== Task material ==
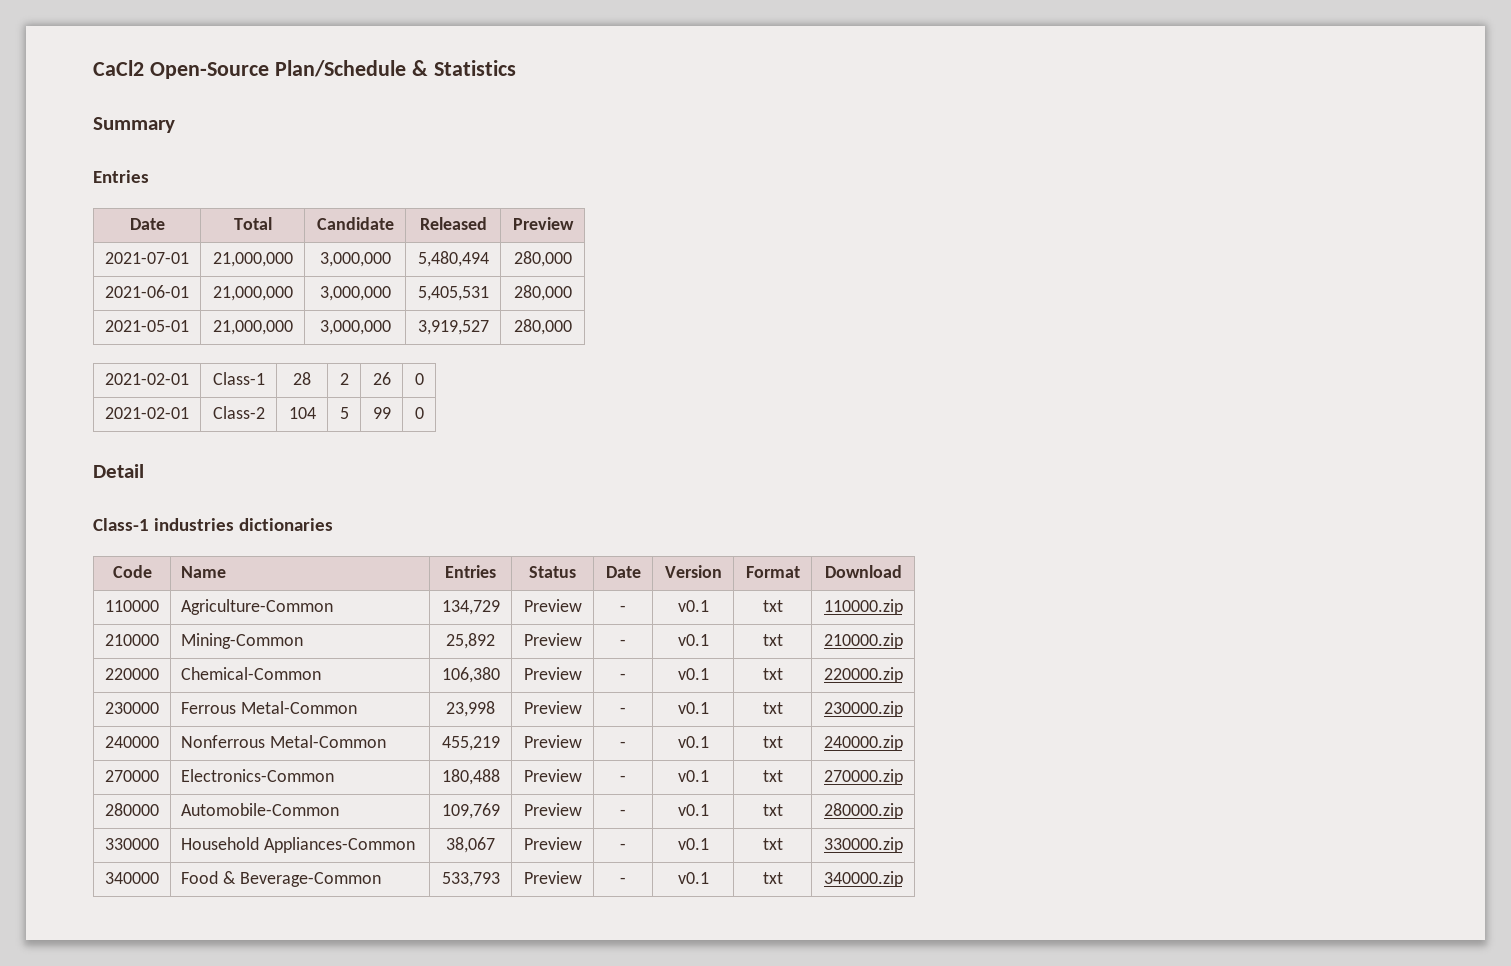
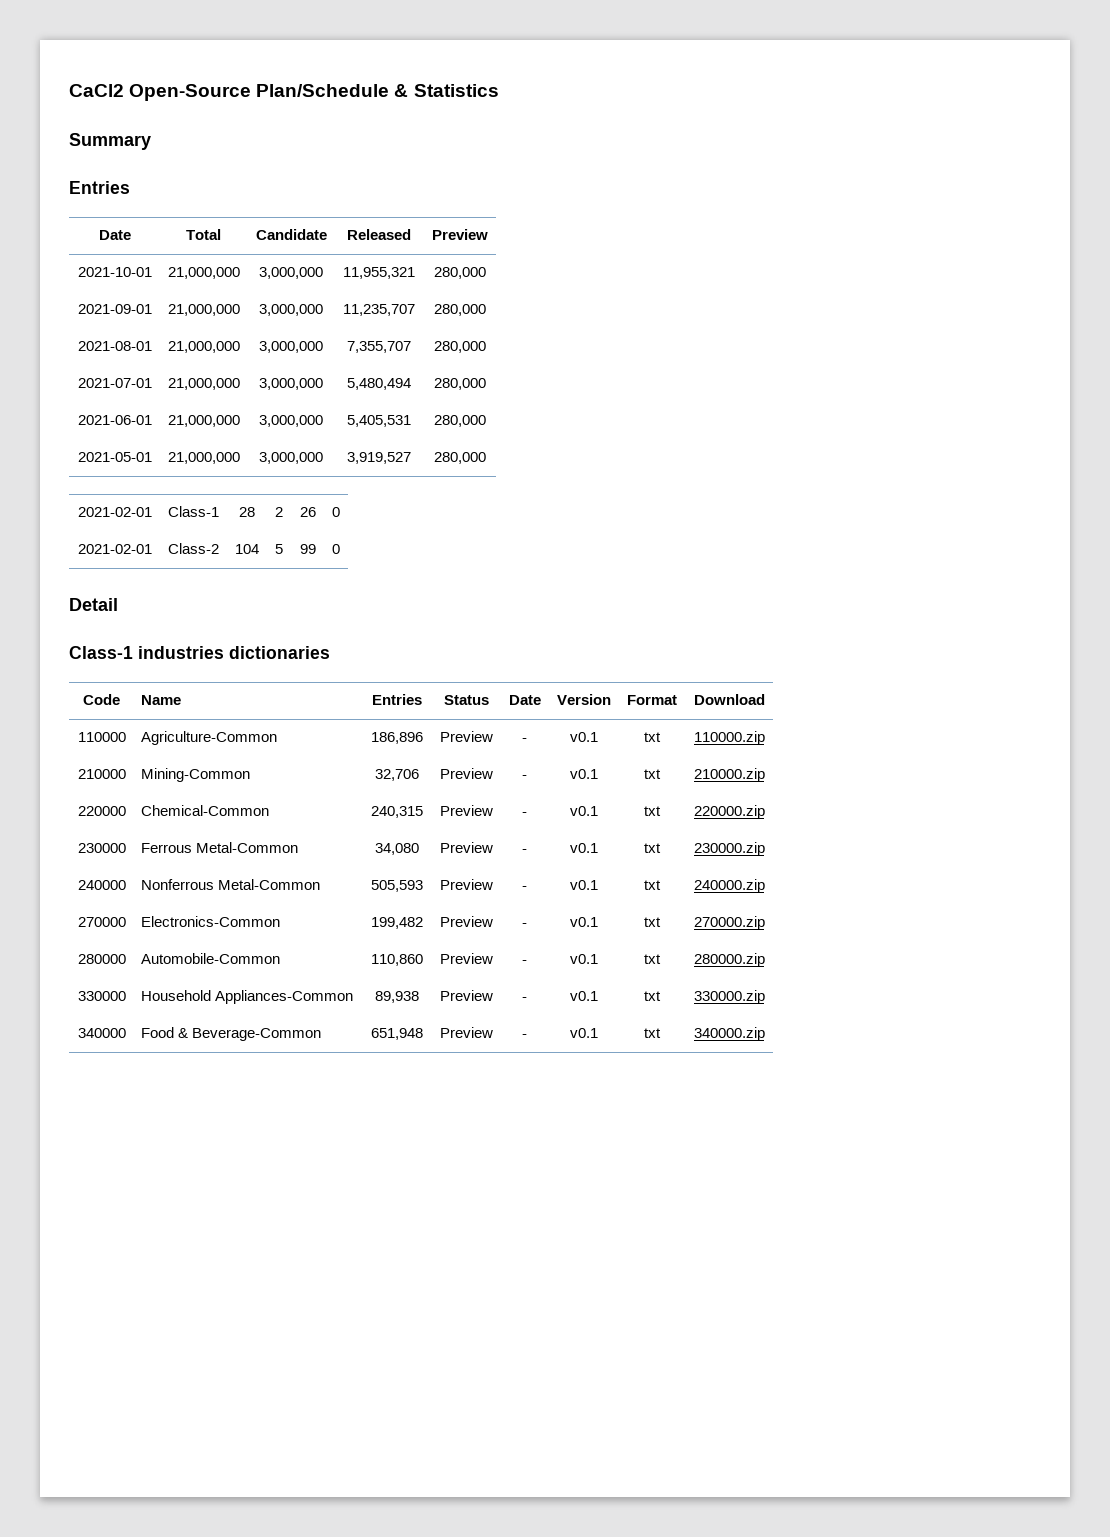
(574, 223) none -> [77,267,152,277] [167,267,240,279] [259,267,323,279] [343,267,415,279] [433,267,486,279] [77,304,152,314] [167,304,240,316] [259,304,323,316] [343,304,415,316] [433,304,486,316] [77,341,152,351] [167,341,240,353] [259,341,323,353] [347,341,411,353] [433,341,486,353] // 2021-10-01 | 21,000,000 | 3,000,000 | 11,955,321 | 280,000 // 2021-09-01 | 21,000,000 | 3,000,000 | 11,235,707 | 280,000 // 2021-08-01 | 21,000,000 | 3,000,000 | 7,355,707 | 280,000
[441,600,500,615] 134,729 -> [371,732,423,744] 186,896
[446,633,495,649] 25,892 -> [375,769,419,781] 32,706
[441,667,500,683] 106,380 -> [371,806,423,818] 240,315
[446,701,495,717] 23,998 -> [375,843,419,855] 34,080
[441,736,500,751] 455,219 -> [371,880,423,892] 505,593
[441,769,500,785] 180,488 -> [371,917,423,929] 199,482
[441,803,500,819] 109,769 -> [371,954,423,966] 110,860
[446,837,495,853] 38,067 -> [375,991,419,1003] 89,938
[441,872,500,887] 533,793 -> [371,1028,423,1040] 651,948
===
◆ Task to complete: Taking the material above, extract exactly and only the lines from the line with "[446,633,495,649] 25,892 ->" to the line with "[441,736,500,751] 455,219 ->", inclusive of both.

◆ Solution:
[446,633,495,649] 25,892 -> [375,769,419,781] 32,706
[441,667,500,683] 106,380 -> [371,806,423,818] 240,315
[446,701,495,717] 23,998 -> [375,843,419,855] 34,080
[441,736,500,751] 455,219 -> [371,880,423,892] 505,593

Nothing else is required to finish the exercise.